La mesure des choses

C’est l’histoire d’un trou de 9 cm de large, 14 cm de haut.

C’est aussi celle d’un gamin, 8 ans, 1 m 30.

Dans sa main, une balle, 4,7 cm de diamètre.

C’est encore l’histoire de son père, et des dix amis de son père, portant à tour de rôle le géant Goliath, 136 kilos, de ces 136 kilos qui défilent, dansent et redansent, trois jours durant.

C’est enfin l’histoire d’une ville hennuyère de 30 000 habitants qui entre en transe, chaque année, et de 100 000 spectateurs réunis pour une fête vieille de six siècles. La ducasse d’Ath. Pour les visiteurs non aguerris, les défilés grandiloquents du dimanche, pleins de chars et de cheval Bayard, font figure d’apothéose. Mais pour les « vrais de vrais », les Athois qui « ne périront pas » (leur devise, chantée à tue-tête), le paroxysme, c’est ça : le samedi, le jour du mariage de Monsieur et Madame Goliath, deux géants emblèmes de la ville, et, surtout, « le » combat de 18 h, sur le perron de l’hôtel de ville, qui oppose le berger David au géant tutélaire Goliath. Ce combat, attesté à Ath en 1487, est le dernier vestige du genre en Europe. Et si les documents officiels répètent pour conjurer le sort que, selon la tradition, « l’échec de David n’est pas signe de mauvais augure pour la cité », la vraie histoire, c’est finalement celle qu’on se raconte.

Cette année le berger s’appelle Antoine. Mais avant ça, il s’est appelé Ethan, Diego, Killian ou Noa.

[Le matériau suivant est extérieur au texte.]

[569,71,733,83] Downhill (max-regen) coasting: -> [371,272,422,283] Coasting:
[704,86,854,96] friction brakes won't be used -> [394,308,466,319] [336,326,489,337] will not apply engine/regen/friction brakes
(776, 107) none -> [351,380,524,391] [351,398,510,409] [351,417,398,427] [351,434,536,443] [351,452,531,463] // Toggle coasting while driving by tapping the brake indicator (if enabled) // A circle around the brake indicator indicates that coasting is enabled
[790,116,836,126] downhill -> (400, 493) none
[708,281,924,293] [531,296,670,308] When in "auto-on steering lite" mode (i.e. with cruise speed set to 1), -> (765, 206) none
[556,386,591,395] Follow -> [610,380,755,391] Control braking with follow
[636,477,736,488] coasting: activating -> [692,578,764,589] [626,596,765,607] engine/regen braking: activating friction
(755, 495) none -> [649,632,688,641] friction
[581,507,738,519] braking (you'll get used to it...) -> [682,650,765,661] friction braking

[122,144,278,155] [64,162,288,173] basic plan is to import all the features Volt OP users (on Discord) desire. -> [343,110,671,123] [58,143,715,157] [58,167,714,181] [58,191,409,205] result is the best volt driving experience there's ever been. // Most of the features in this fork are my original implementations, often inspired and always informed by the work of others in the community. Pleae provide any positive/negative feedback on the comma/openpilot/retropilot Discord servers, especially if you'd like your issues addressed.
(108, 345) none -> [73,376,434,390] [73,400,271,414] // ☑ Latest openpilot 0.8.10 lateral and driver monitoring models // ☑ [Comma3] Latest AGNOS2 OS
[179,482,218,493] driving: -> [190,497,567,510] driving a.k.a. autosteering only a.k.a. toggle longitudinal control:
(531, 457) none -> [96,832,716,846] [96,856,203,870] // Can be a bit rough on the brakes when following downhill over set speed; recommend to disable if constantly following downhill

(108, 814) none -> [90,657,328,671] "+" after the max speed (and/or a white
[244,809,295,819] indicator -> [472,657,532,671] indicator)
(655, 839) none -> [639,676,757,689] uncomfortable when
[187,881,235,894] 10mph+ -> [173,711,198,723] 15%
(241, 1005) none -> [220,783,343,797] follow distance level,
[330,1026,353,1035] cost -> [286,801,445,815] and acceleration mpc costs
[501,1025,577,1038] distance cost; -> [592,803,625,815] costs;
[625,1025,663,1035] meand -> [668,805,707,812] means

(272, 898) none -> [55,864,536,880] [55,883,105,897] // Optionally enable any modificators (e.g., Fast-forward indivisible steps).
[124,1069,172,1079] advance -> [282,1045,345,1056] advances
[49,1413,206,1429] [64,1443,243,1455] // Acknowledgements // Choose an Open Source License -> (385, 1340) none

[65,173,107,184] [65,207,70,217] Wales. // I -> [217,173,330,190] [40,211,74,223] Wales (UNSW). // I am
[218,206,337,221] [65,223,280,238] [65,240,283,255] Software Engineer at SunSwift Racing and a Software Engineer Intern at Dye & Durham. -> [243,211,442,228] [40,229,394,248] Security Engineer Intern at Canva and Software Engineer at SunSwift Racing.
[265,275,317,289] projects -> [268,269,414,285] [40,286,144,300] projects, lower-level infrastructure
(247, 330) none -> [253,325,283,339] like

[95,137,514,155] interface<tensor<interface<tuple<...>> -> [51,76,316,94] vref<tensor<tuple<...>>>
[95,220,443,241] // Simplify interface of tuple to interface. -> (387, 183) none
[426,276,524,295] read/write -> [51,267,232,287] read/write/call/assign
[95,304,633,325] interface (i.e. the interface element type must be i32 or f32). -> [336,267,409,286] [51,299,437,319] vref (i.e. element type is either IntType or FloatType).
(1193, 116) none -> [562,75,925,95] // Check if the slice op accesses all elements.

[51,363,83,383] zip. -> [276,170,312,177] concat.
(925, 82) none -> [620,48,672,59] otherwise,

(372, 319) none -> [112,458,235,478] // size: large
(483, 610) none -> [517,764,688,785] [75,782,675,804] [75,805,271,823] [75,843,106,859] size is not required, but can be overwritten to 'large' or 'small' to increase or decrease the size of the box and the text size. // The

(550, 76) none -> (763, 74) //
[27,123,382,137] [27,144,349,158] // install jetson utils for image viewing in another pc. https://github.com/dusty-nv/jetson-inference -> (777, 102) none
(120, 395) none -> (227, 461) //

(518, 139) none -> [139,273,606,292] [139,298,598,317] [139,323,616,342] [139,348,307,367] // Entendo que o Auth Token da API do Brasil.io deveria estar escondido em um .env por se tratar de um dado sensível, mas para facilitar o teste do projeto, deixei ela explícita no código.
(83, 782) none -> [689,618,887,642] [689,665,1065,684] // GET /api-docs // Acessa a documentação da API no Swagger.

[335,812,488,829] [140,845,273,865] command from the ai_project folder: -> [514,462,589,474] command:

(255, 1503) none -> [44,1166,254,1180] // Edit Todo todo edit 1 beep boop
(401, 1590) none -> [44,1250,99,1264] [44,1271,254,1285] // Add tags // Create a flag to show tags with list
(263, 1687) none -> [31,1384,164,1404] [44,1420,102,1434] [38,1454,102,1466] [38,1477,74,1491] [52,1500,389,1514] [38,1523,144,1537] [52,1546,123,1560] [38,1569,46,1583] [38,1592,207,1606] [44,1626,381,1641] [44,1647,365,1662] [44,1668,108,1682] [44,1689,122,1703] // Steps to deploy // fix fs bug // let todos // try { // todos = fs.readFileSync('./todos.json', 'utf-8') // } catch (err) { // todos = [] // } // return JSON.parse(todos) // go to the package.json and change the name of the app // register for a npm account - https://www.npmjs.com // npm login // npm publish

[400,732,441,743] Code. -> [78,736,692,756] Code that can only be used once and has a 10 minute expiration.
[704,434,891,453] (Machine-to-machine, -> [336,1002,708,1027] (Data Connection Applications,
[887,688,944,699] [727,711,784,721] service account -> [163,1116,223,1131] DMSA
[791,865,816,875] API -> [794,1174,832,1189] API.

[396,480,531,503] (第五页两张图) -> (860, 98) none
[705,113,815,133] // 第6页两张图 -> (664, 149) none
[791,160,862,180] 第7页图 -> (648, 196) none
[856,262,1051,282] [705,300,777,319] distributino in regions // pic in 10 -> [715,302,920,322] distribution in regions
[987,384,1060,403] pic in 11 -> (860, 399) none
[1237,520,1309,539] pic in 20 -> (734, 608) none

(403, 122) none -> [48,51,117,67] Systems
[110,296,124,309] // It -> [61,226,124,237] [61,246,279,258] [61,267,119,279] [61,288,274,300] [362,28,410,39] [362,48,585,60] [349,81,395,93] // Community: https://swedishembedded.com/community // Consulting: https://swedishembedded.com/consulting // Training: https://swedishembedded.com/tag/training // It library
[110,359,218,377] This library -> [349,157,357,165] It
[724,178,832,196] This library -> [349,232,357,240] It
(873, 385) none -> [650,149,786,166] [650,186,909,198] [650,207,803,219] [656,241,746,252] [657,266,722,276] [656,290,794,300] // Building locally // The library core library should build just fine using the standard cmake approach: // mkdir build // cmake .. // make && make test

Antoine, lui, sait une chose : « Si tu réussis, c’est un an de bonheur sur la ville. Si tu rates, c’est un an de malheur. » Son père, Laurent, temporise, il sait bien que tout ça, c’est des conneries. N’empêche, tous les porteurs et leur entourage « savent » que l’année précédant la catastrophe de Ghislenghien, le gamin avait raté. « D’ailleurs, après ça, ils ont agrandi la fenêtre. Fallait que l’gamin réussisse », explique Geoffrey, le chef porteur. La fenêtre, c’est donc le trou dans la jupe du géant, dans laquelle doit viser le berger.

« Lève les bras Antoine, s’il te plaît ! » Sabrina, la costumière, note la longueur des manches : 41 cm. Aujourd’hui, 21 juin, c’est le jour des premières mesures pour le costume. « Faut pas que j’me loupe », sourit Sabrina. Dans exactement 67 jours, Antoine portera chemise, veste et pantalon blancs, nœud papillon rouge, chapeau rond blanc surmonté d’une plume de paon, ruban rouge volant au vent.

Antoine a déjà lancé la balle. En tant que fils de porteur, il a le droit de tenir le rôle du berger deux années consécutives (on y reviendra). Et l’an dernier, il a fait son premier lancer. Ce jour-là, son père Laurent n’en menait pas large. Il était sorti du lit bien avant la sonnerie du réveil. Pour aller vomir. « J’étais angoissé, t’as pas idée. » Peur que le gamin rate, qu’il dise mal son texte, que le costume se déglingue, qu’il se passe un truc… Bref. Grosse pression.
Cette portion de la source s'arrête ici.